Climate change has become an important issue in our world as evidence of its existence is becoming increasingly obvious. Recent climate predictions indicate that the Midwest will exhibit a 3% increase in average annual precipitation and the intensity of these events is expected to increase (Trenberthet al. 2007). These changes may have extensive consequences on the composition and quality of aquatic insects in the stream. As all good fly-fishermen know, the aquatic insect community is vital in contributing to the diet and growth rate of trout. Diets rich in energy (insects!) will produce the most productive (and plump!) trout. And this is where the interest and expertise of the Chironomid Research Group comes into play.

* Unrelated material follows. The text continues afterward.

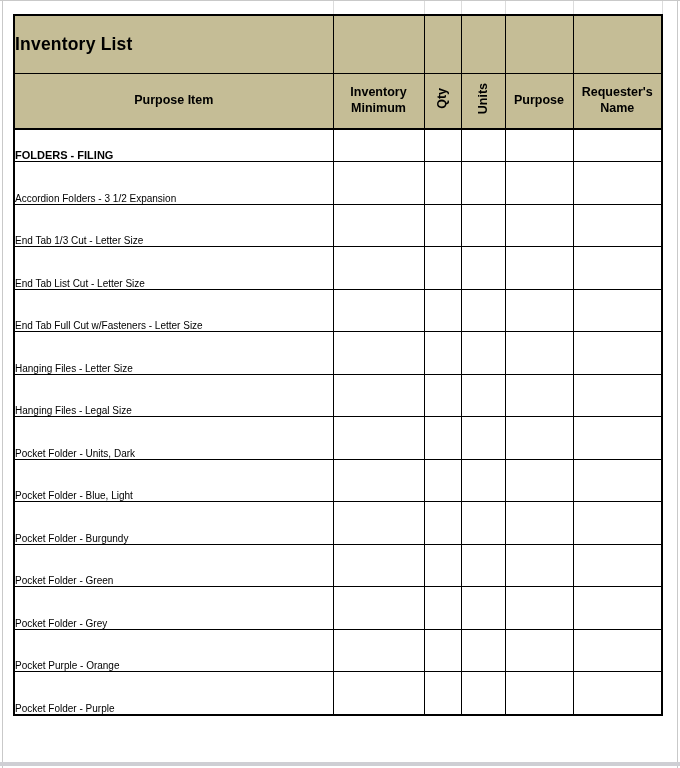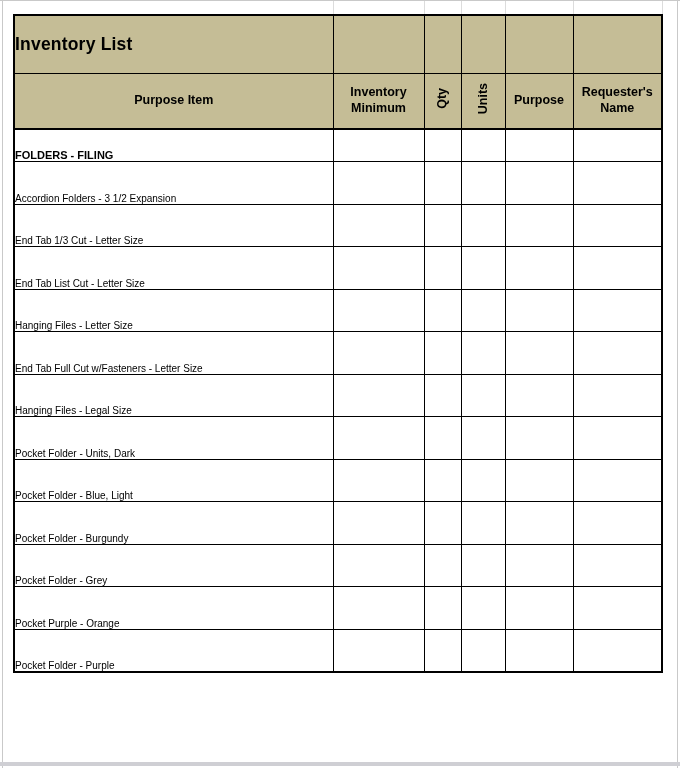"Hanging Files - Letter Size" tr.item-row { order: before "End Tab Full Cut w/Fasteners" -> after "End Tab Full Cut w/Fasteners" }
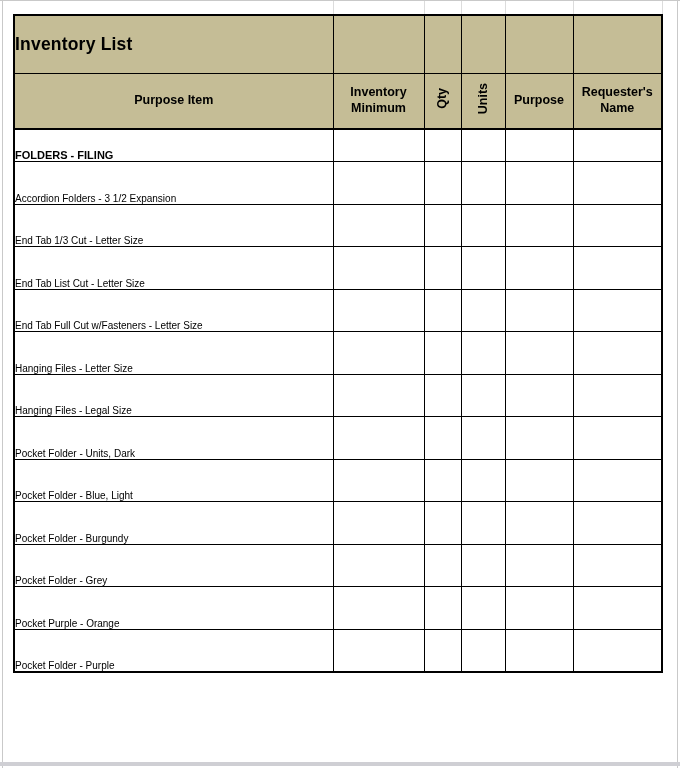"Pocket Folder - Green" tr.item-row { html: none -> <tr> <td>Pocket Folder - Green</td> <td></td> <td></td> <td></td> <td></td> <td></td> </tr> }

Graduate student Alyssa Anderson and Dr. Len Ferrington are trying to determine how resistant or resilient chironomids, or midges, are to increased stream flow rates by studying the response of winter-active midges to the extreme flooding events that occurred in southeastern Minnesota during the August of 2007. In aquatic ecology, resistance is defined as the ability of the community to deflect or absorb a disturbance with minimal change, whereas resilience is defined as the ability to quickly recover from a disturbance. Anderson and Ferrington gathered data throughout the winter of 2007-2008 to determine the types and abundance of midges present in a number of trout streams in southeast Minnesota. They then compared these data to results obtained in previous years in order to determine if midges are able to either resist or quickly bounce back from the extreme conditions brought about from the flood event. The ability of the midge community to recover from these types of events may have severe implications for both growth and stability of trout populations, especially if these aquatic insects are not able to quickly recover to pre-flood population levels. Their results have indicated the midge community is resistant to the effects of extreme precipitation events, therefore, extirpation of this potential prey species is not a concern for trout

References:

Trenberth, K. E., R. D. Jones, P. Ambenje, R. Bojariu, D. Easterling, A. Klein Tank, D. Parker, F. Rahimzadeh, J. A. Renwick, M. Rusticucci, B. Soden, and P. Zhai. 2007. Observations: Surface and atmospheric climate change. In S. Solomon, D. Quin, M. Manning, Z. Chen, M. Marquis, K. B. Averyt, M. Tignor and H. L. Miller (eds.), Climate Change 2007: The Physical Science Basis. Contribution of Working Group I to the Fourth Assessment Report of the Intergovernmental Panel on Climate Change. Cambridge University Press, Cambridge, United Kingdom and New York, NY, USA


Damage caused by the August 2007 Flood in Southeast Minnesota

Winter Sampling for Midges at the Root River
 
 

Collecting Samples of Winter Emerging Chironomids

One of the easiest ways to assess which midge species are emerging from trout streams is by collecting and identifying their pupal exuviae, the skins that are cast by the flies as they complete the transition from pupae to adult. The collection method is fairly simple. The cast skins are collected by successively dipping an enamel pan into the water downstream of areas that are known to have accumulations of pupal exuviae, such as areas of accumulated foam or debris. All of the contents collected in the pan are then passed through a sieve. This process is repeated for the duration of the sampling period, which typically lasts ten minutes. The contents of the sieve are then transferred to a labeled sample container and preserved in ethanol for later identification (See Ferrington, et al. 1991 for further information). During most collection regimes, scientists collect every three hours during an entire 24 hour span, rising at midnight, 3 AM and 6 AM often in sub-freezing temperatures to dip their basins in the stream.


Sampling Methods

Chironomid Pupal Exuviae

Areas of foam accumulations are prime collection sites for
chironomid pupal exuviae.

Preserving Collected Material

References:

Ferrington, L. C. J., M. A. Blackwood, C. A. Wright, N. H. Crisp, J. L. Kavanaugh, and F. J. Schmidt. 1991. A protocol for using surface-floating pupal exuviae of chironomidae for rapid bioassessment of changing water quality. In Anonymous Proceedings of the Vienna Symposium, Vienna.